## Listed records
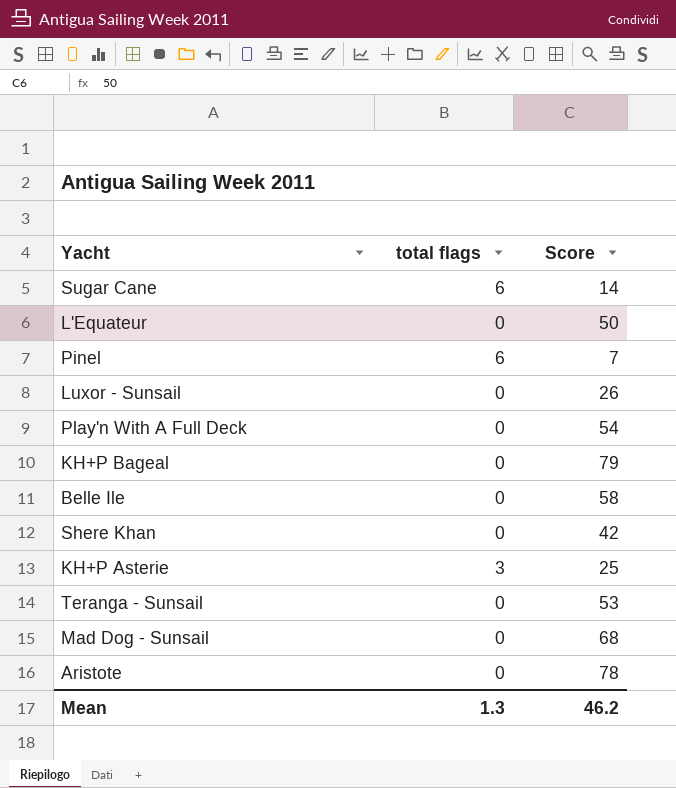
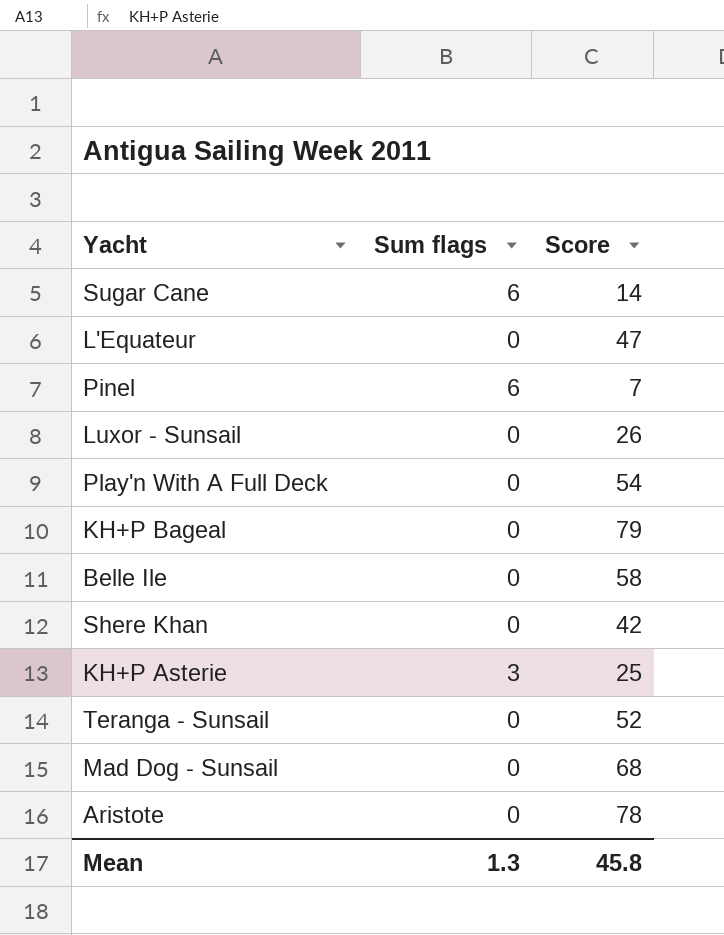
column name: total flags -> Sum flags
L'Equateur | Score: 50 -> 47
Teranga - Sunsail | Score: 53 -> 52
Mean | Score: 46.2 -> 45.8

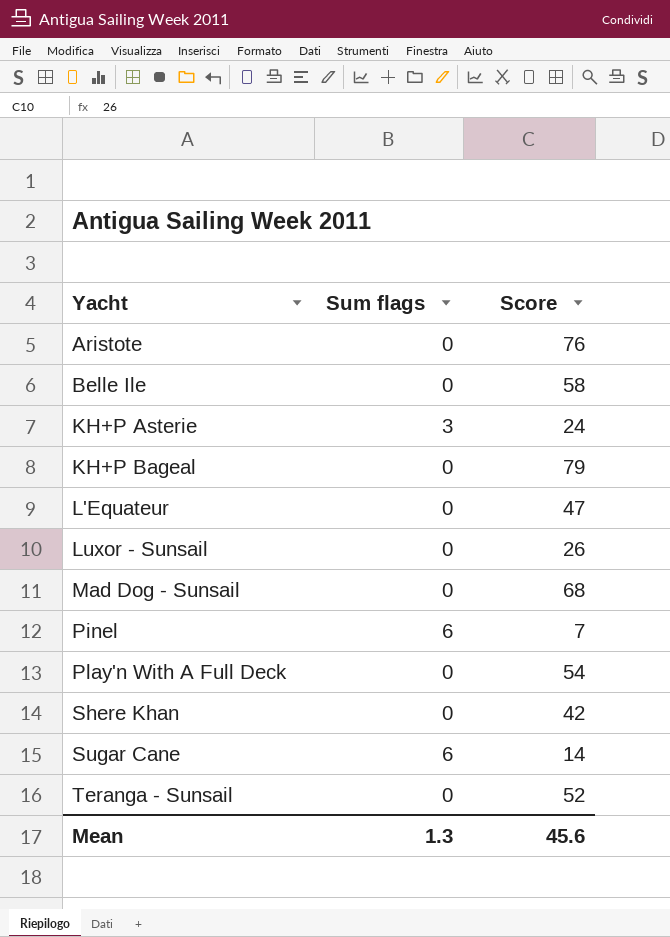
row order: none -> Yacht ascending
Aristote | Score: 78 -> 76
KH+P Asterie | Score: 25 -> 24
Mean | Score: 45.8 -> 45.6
---
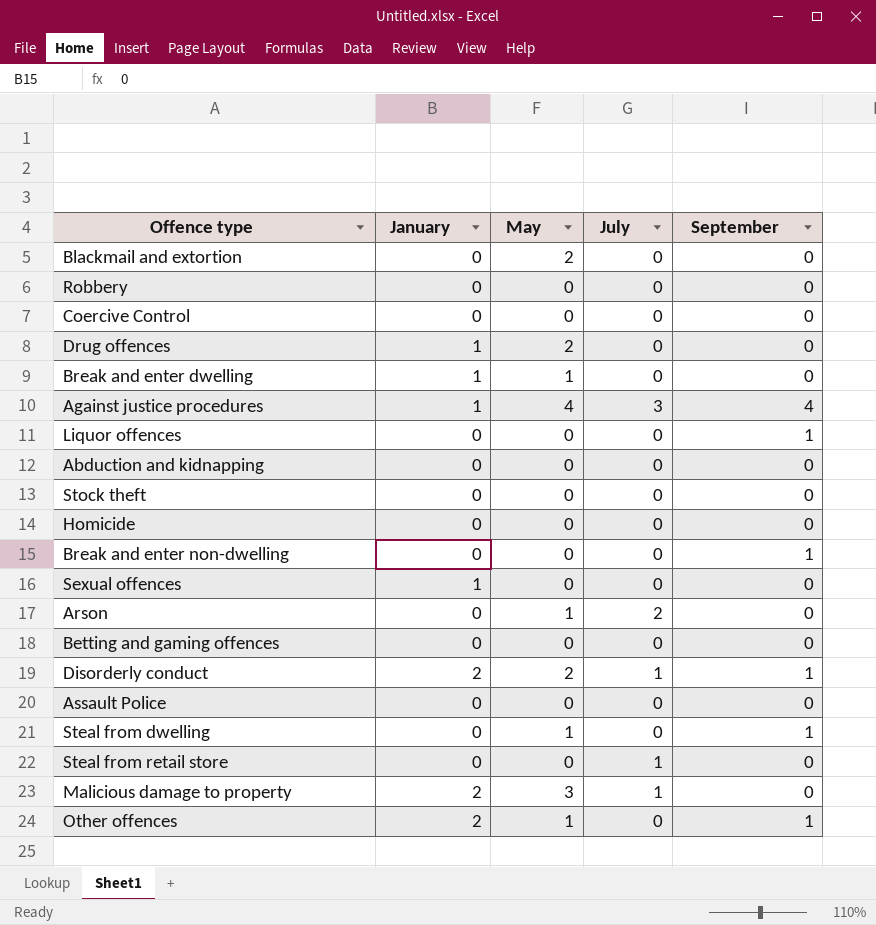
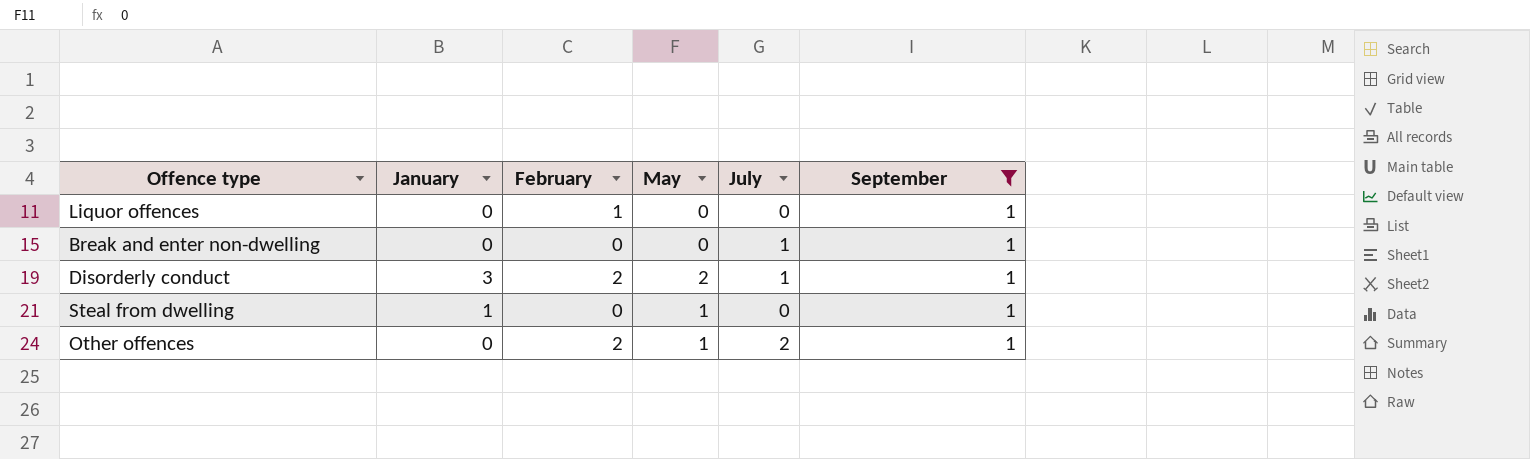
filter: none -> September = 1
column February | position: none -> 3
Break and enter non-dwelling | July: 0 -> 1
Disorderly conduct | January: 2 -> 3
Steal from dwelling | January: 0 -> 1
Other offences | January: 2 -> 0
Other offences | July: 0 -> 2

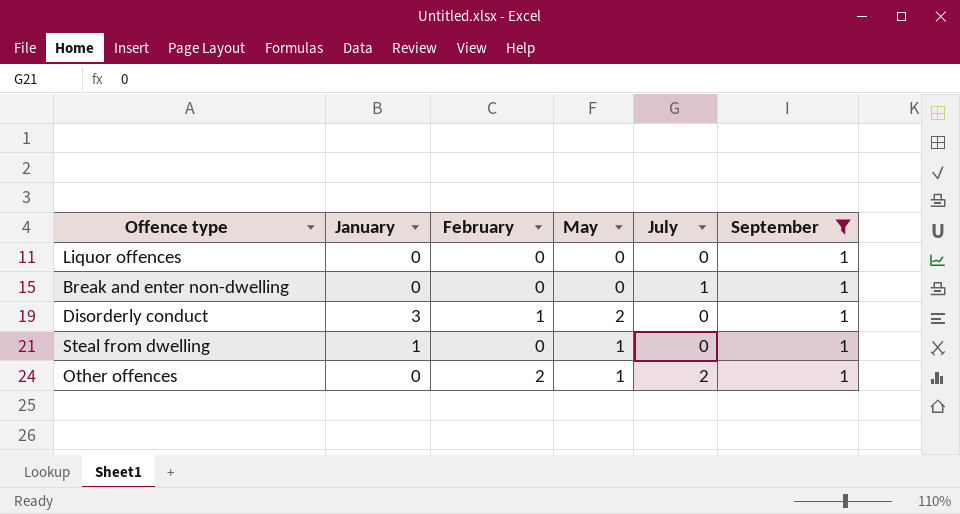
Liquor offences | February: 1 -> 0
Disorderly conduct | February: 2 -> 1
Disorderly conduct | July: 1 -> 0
--
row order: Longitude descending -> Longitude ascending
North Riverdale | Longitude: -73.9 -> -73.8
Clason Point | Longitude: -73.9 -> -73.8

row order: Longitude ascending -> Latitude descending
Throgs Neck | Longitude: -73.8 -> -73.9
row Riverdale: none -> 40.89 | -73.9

## Task statement
In the data above, start at the line holding "Teranga - Sunsail | Score: 53 -> 52" and stop after the line holding "Mean | Score: 45.8 -> 45.6"; write out those lines exactly, without pictures.

## Response below
Teranga - Sunsail | Score: 53 -> 52
Mean | Score: 46.2 -> 45.8

row order: none -> Yacht ascending
Aristote | Score: 78 -> 76
KH+P Asterie | Score: 25 -> 24
Mean | Score: 45.8 -> 45.6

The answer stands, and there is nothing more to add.